● To do
Show the lines below where "hidden" occurs.

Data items
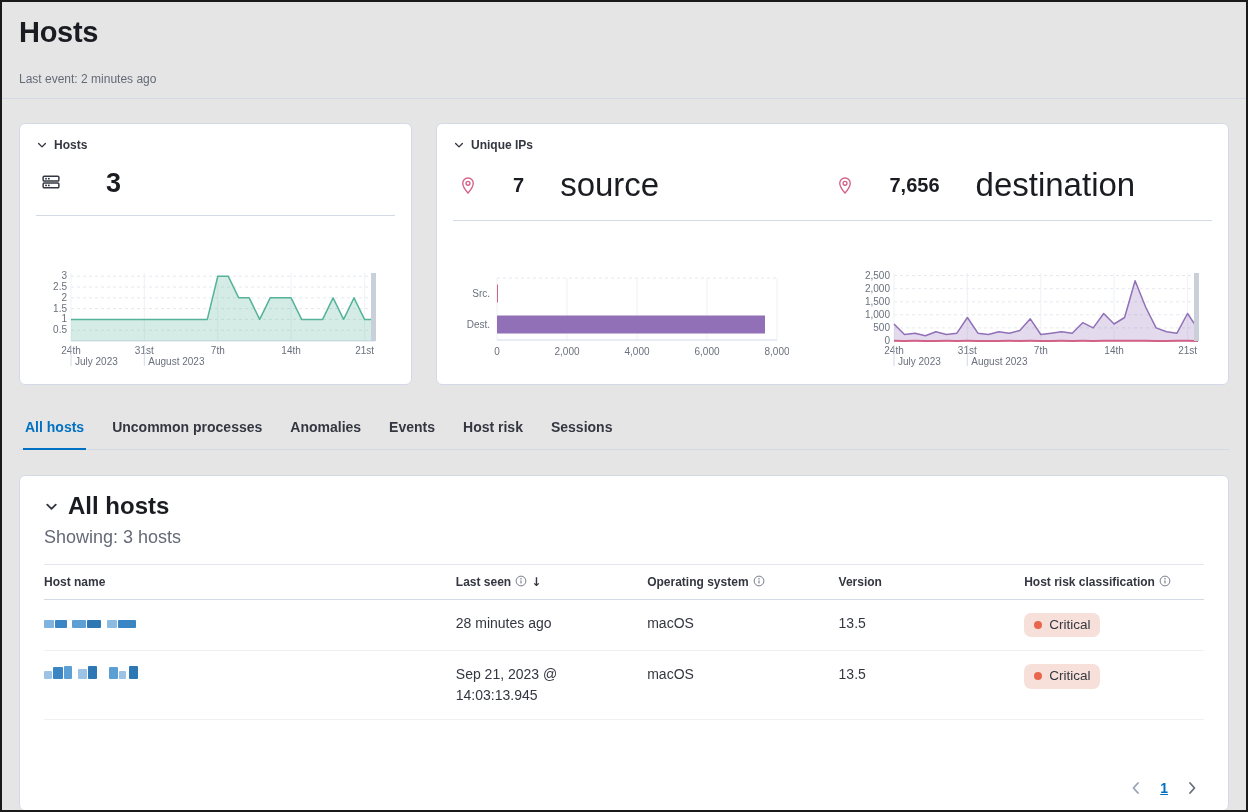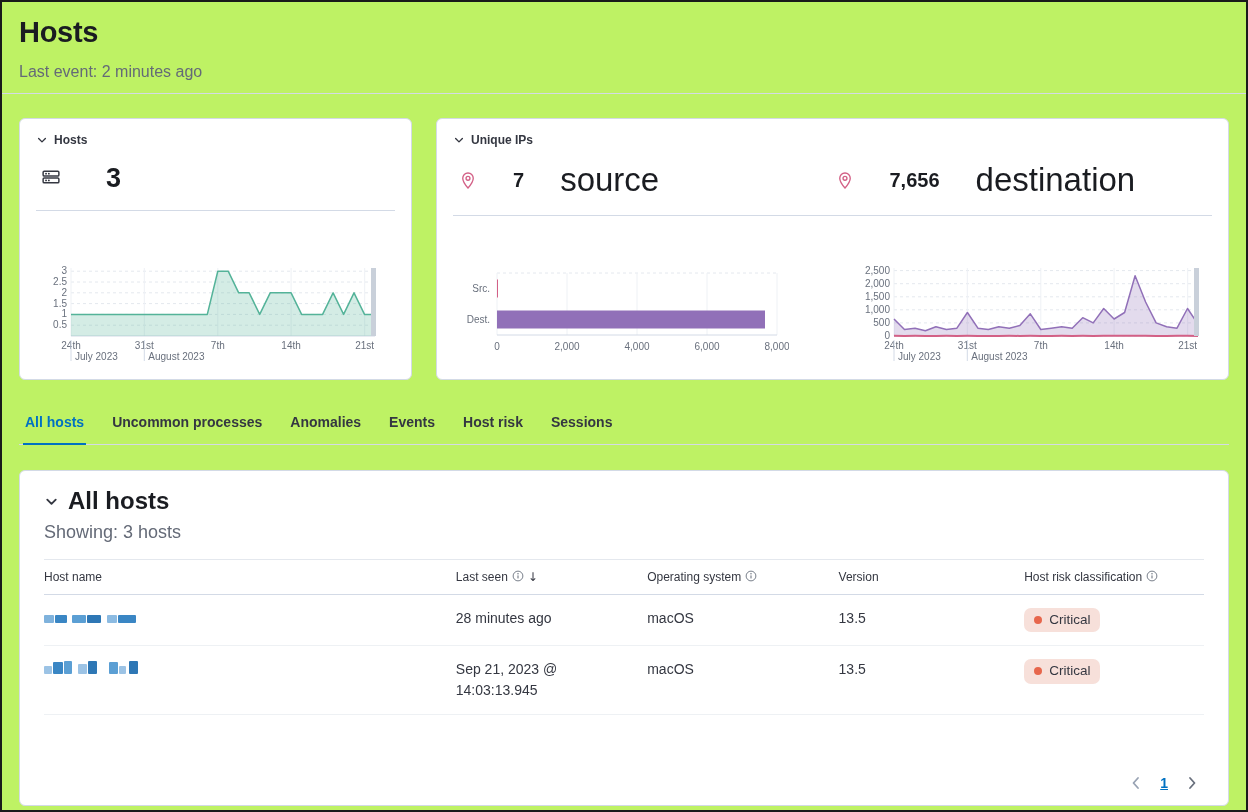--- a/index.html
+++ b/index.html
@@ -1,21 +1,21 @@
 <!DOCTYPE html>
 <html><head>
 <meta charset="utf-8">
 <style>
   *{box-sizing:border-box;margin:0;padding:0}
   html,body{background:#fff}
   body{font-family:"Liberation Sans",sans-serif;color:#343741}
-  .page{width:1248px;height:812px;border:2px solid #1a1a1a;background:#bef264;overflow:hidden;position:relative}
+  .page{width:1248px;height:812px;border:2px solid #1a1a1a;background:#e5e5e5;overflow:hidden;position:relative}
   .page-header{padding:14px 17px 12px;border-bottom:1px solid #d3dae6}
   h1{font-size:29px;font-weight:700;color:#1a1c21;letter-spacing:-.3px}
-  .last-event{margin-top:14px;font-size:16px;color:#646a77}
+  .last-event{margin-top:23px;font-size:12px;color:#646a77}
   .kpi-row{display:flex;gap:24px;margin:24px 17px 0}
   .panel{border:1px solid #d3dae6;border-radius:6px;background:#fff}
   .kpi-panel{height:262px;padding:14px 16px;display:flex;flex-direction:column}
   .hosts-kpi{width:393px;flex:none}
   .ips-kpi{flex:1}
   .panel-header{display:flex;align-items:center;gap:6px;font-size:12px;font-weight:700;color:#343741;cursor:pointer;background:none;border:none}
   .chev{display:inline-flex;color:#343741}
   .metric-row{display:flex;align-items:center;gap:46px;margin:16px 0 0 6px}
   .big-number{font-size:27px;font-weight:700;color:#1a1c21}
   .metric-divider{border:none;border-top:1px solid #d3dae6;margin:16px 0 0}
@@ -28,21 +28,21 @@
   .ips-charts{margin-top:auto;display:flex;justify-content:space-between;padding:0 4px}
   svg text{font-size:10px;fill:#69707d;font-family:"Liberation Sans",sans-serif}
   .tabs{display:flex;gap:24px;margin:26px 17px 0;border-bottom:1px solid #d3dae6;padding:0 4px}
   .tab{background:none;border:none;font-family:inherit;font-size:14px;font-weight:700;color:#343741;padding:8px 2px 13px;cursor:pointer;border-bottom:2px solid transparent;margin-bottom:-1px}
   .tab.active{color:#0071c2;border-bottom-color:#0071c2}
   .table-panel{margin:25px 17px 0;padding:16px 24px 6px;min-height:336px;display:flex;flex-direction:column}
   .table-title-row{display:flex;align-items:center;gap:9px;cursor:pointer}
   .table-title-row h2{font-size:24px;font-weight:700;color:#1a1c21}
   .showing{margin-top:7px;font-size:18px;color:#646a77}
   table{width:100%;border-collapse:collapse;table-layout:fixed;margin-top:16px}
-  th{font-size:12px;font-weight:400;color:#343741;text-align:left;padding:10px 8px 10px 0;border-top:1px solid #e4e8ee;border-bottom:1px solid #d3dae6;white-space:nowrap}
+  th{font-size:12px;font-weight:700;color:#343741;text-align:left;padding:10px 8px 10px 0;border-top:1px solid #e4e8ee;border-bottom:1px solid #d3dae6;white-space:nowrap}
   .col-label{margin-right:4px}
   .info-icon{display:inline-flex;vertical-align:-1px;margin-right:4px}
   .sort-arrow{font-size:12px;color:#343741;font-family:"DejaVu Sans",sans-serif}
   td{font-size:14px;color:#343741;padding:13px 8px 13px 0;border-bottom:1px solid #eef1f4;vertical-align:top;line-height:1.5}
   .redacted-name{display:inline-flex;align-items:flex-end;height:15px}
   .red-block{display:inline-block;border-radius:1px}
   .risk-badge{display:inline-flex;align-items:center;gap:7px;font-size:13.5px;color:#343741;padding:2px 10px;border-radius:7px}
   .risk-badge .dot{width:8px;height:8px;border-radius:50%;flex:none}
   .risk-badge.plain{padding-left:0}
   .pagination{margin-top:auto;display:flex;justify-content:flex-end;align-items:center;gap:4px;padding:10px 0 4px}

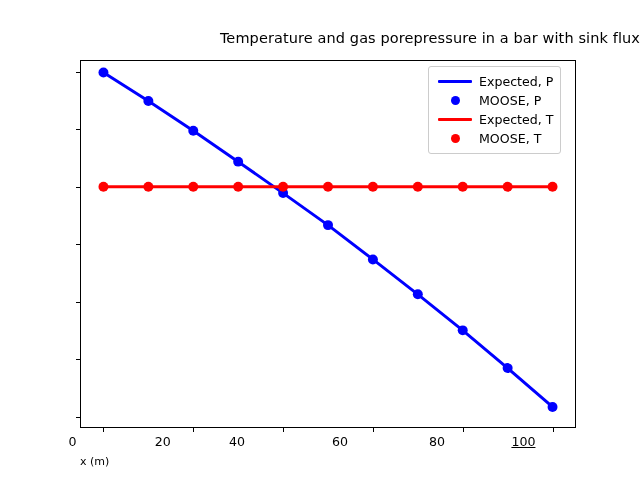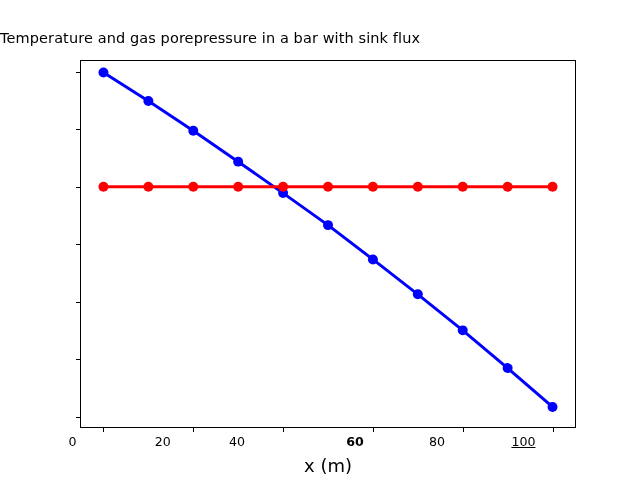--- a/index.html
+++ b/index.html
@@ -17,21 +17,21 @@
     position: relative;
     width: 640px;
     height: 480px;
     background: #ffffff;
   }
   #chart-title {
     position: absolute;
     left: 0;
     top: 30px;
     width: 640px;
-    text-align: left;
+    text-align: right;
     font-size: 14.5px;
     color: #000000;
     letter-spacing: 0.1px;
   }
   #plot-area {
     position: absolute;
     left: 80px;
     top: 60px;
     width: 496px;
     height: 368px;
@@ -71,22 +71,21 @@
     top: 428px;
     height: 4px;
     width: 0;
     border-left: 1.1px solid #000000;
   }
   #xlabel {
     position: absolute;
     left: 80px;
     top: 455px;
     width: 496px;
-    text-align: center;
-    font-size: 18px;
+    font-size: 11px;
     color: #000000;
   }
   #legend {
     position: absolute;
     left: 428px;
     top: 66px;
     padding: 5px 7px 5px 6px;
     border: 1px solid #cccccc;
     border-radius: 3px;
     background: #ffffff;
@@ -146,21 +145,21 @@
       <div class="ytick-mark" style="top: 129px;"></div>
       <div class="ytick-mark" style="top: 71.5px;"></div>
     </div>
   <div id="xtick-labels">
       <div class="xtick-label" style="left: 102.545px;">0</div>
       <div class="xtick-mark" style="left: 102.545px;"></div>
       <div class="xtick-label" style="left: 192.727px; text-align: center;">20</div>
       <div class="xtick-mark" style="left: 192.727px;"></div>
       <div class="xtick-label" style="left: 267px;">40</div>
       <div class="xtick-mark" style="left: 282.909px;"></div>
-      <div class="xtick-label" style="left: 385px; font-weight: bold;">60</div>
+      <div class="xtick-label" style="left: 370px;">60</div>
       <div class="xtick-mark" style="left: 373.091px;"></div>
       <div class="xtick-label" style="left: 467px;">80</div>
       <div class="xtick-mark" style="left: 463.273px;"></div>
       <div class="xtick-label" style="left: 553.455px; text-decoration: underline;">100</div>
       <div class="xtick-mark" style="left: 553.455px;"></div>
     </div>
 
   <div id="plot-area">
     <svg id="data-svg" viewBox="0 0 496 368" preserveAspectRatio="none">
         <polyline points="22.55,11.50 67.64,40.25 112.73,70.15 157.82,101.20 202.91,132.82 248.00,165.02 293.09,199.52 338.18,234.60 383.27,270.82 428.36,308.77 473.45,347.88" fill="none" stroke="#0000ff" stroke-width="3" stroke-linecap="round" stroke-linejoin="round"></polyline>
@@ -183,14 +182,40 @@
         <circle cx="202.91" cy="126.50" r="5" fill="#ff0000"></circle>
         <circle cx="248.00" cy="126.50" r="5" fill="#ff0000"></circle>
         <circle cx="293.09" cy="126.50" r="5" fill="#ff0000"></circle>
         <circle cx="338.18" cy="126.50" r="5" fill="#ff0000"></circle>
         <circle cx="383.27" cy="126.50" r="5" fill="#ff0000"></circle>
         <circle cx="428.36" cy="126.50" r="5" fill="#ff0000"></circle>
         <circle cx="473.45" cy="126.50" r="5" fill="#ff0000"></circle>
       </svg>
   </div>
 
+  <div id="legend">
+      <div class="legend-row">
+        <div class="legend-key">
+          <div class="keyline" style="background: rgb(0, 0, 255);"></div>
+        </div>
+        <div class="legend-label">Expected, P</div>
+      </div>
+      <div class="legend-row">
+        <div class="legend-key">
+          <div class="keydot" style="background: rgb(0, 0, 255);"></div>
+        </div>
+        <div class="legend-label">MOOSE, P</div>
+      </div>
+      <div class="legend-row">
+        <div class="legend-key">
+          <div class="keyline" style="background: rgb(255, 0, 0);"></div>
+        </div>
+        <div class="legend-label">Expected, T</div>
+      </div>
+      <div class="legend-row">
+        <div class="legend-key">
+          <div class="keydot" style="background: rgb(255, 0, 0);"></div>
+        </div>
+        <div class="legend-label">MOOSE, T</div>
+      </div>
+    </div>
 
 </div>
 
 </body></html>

● Result of the task
-  .page{width:1248px;height:812px;border:2px solid #1a1a1a;background:#bef264;overflow:hidden;position:relative}
+  .page{width:1248px;height:812px;border:2px solid #1a1a1a;background:#e5e5e5;overflow:hidden;position:relative}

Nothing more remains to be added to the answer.